_Work instructions:_
Check every line of the material for the word "cursor". Copy those that have it.

_Input data:_
☆ ☆ ☆ ☆
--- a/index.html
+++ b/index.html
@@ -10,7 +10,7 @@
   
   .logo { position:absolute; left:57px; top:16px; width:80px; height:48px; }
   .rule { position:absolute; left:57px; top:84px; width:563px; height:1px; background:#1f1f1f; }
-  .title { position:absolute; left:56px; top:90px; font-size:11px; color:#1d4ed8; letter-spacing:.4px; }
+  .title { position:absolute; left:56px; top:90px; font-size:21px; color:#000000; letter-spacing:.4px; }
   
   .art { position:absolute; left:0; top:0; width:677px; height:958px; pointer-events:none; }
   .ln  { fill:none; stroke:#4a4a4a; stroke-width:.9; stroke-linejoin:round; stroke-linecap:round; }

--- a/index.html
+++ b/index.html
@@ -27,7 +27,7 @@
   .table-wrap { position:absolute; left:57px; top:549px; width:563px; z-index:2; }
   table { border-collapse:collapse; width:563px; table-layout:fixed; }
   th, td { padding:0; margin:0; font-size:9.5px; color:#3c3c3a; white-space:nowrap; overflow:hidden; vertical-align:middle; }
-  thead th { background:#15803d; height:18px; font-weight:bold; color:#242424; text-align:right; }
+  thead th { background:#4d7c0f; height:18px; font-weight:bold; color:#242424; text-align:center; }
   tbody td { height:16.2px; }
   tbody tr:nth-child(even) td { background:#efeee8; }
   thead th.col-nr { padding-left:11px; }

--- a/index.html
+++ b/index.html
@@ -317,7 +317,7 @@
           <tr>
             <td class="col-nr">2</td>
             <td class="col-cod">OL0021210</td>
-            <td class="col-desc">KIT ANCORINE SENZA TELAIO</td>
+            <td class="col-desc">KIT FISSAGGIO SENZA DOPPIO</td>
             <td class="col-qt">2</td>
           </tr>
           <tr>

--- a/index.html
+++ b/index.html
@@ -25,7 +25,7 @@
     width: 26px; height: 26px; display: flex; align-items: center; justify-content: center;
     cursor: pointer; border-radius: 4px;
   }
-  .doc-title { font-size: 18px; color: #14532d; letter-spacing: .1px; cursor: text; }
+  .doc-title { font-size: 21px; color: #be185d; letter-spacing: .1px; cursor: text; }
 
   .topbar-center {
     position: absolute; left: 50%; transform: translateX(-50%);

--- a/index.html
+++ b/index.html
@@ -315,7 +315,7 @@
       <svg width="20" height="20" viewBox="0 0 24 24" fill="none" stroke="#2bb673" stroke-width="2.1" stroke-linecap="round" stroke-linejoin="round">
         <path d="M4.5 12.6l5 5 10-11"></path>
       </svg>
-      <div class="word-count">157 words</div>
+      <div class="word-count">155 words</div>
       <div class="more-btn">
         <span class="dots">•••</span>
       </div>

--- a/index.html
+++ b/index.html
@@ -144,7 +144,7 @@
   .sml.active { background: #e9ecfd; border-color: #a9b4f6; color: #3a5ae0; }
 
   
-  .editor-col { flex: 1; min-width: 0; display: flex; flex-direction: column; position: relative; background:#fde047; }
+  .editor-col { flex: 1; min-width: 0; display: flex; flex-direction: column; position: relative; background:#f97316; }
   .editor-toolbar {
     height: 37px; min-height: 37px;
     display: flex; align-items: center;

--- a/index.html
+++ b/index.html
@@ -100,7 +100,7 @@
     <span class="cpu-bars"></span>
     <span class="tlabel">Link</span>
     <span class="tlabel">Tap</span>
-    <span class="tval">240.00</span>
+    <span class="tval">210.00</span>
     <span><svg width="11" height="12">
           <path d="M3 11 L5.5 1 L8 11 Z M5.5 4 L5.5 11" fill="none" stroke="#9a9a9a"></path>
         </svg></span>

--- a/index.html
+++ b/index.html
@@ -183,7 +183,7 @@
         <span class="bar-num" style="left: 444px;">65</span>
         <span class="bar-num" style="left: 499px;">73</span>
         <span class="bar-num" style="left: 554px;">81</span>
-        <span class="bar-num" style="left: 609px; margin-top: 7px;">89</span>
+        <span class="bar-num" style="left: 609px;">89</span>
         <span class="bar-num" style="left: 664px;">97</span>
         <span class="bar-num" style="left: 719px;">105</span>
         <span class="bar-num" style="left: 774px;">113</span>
☆ ☆ ☆ ☆
_Output of the exercise:_
     cursor: pointer; border-radius: 4px;
-  .doc-title { font-size: 18px; color: #14532d; letter-spacing: .1px; cursor: text; }
+  .doc-title { font-size: 21px; color: #be185d; letter-spacing: .1px; cursor: text; }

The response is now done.